表现出5.1

[AKIN, GUMP, STRAUSS, HAUER & 菲尔德,.L.P. 信头)

12月5日 2011

Gulfport Energy Corporation

14313 North May Avenue, Suite 100

俄克拉何马州 City, 俄克拉何马州 73134

 

Re: Gulfport Energy Corporation

Registration Statement on Form S-3

文件没有. 333-175435

Ladies and Gentlemen:

We have acted as counsel to Gulfport Energy Corporation, a Delaware corporation (the “公司”), in connection with the registration, pursuant to a Registration Statement on Form S-3/ASR (文件不. 333-175435) (the “Registration Statement”), filed with the Securities and Exchange 委员会 (the “委员会”) under the Securities 行为 of 1933, as amended (the “行为”), of the offering and sale by (1) the 公司 of 4,600,000 shares (including 600,000 shares subject to the Underwriters’ (as defined below) overallotment option) (the “公司 股票”) of the 公司’s common stock, par value $0.01 per share (“Common Stock”), and (2) CD Holding 公司, LLC (the “Selling Stockholder”) of 1,150,000 shares (including 150,000 shares subject to the Underwriters’ overallotment option) (the “Selling Stockholder 股票” and, together with the 公司 股票, the “股票”) of Common Stock pursuant to the terms of an underwriting agreement (the “Underwriting Agreement”), dated November 29, 2011, by and among the 公司, the Selling Stockholder and Credit Suisse Securities (USA) LLC, as representative of the several underwriters named therein (the “Underwriters”). This opinion is being furnished in accordance with the requirements of Item 601(b)(5) of Regulation S-K under the 行为.

We have examined originals or certified copies of such corporate records of the 公司 and other certificates and documents of officials of the 公司, public officials and others as we have deemed appropriate for purposes of this letter. We have assumed the genuineness of all signatures, the legal capacity of all natural persons, the authenticity of all documents submitted to us as originals and the conformity to authentic original documents of all copies submitted to us as conformed, certified or reproduced copies. We have also assumed that, upon sale and delivery, the certificates for the 股票 will conform to the specimen thereof filed as an exhibit to the Registration Statement and will have been duly countersigned by the transfer agent and duly registered by the registrar for the Common Stock or, if uncertificated, valid book-entry notations for the issuance of the 股票 in uncertificated form will have been duly made in the share register of the 公司. As to various questions of fact relevant to this letter, we have relied, without independent investigation, upon certificates of public officials and certificates of officers of the 公司, all of which we assume to be true, correct and complete.

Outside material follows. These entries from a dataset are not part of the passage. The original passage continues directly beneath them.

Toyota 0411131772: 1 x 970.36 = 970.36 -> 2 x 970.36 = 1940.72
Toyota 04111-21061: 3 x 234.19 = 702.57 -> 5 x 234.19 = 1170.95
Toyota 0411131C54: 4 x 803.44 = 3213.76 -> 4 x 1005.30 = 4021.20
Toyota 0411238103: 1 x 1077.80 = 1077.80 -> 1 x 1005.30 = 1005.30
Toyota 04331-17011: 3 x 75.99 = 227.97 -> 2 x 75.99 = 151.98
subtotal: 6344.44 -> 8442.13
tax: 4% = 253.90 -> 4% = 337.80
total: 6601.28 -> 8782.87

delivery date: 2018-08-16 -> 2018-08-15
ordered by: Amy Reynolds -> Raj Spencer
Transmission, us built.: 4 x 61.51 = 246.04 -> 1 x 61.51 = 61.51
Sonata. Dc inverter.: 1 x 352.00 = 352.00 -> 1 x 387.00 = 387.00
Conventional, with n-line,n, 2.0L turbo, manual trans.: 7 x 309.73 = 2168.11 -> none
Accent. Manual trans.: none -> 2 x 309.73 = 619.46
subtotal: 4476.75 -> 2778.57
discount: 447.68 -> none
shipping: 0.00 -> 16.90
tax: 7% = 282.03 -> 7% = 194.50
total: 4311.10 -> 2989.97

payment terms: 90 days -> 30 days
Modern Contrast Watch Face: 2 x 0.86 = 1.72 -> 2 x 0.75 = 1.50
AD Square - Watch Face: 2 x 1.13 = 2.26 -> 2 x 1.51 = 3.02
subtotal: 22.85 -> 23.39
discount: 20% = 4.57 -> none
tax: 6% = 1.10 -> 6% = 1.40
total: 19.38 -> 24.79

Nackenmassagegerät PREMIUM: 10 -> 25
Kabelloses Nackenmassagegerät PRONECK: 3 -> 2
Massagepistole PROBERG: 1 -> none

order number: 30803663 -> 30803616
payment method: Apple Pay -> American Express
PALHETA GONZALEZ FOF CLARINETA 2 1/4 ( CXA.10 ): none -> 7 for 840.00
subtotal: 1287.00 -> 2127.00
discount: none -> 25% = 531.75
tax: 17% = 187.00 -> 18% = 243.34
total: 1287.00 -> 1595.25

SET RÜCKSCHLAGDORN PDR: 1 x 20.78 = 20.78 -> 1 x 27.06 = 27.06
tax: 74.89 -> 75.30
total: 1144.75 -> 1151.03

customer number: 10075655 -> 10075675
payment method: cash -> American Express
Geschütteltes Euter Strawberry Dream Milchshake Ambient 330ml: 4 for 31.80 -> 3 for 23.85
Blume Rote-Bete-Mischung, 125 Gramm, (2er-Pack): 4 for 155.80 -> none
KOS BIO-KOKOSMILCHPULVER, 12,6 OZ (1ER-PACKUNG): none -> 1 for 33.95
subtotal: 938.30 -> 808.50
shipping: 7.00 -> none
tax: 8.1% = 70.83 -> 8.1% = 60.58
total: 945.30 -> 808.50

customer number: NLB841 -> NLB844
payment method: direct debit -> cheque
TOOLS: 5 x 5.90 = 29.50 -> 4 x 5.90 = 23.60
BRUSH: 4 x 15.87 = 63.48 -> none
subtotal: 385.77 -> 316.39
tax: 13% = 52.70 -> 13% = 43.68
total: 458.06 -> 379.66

1700 Pacific Avenue/Suite 4100/Dallas, TX 75201/214.969.2800/214.969.4343


Gulfport Energy Corporation

12月5日 2011

第二页

Based upon the foregoing, and subject to the assumptions, 异常, qualifications and limitations set forth herein, we are of the opinion that the 股票 have been duly authorized and validly issued and are fully paid and non-assessable.

The opinion and other matters in this letter are qualified in their entirety and subject to the following:

 

A. We express no opinion as to the laws of any jurisdiction other than the General Corporation Law of the State of Delaware. As used herein, the term “General Corporation Law of the State of Delaware” includes the statutory provisions contained therein and all applicable provisions of the Delaware Constitution and reported judicial decisions interpreting such law.

 

B. This opinion letter is limited to the matters expressly stated herein and no opinion is to be inferred or implied beyond the opinion expressly set forth herein. We 承担不, and hereby disclaim any, obligation to make any inquiry after the date hereof or to advise you of any changes in any matter set forth herein, whether based on a change in the law, a change in any fact relating to the 公司 or any other person or any other circumstance.

We hereby 同意 to the filing of this opinion letter as an exhibit to a Current Report on Form 8-K filed by the 公司 with the 委员会 on or about the date hereof, to the incorporation by reference of this opinion letter into the Registration Statement and to the use of our name in the Prospectus dated 7月11日, 2011, Preliminary Prospectus Supplement dated November 29, 2011 and the Prospectus Supplement dated November 29, 2011, forming a part of the Registration Statement under the caption “Legal Matters.” In giving this 同意, we do not thereby admit that we are within the category of persons whose 同意 is required under Section 7 of the 行为 and the rules and regulations thereunder.

 

Very truly yours,
/s/ Akin, Gump, Strauss, Hauer & 菲尔德,.L.P.
AKIN, GUMP, STRAUSS, HAUER & 菲尔德,.L.P.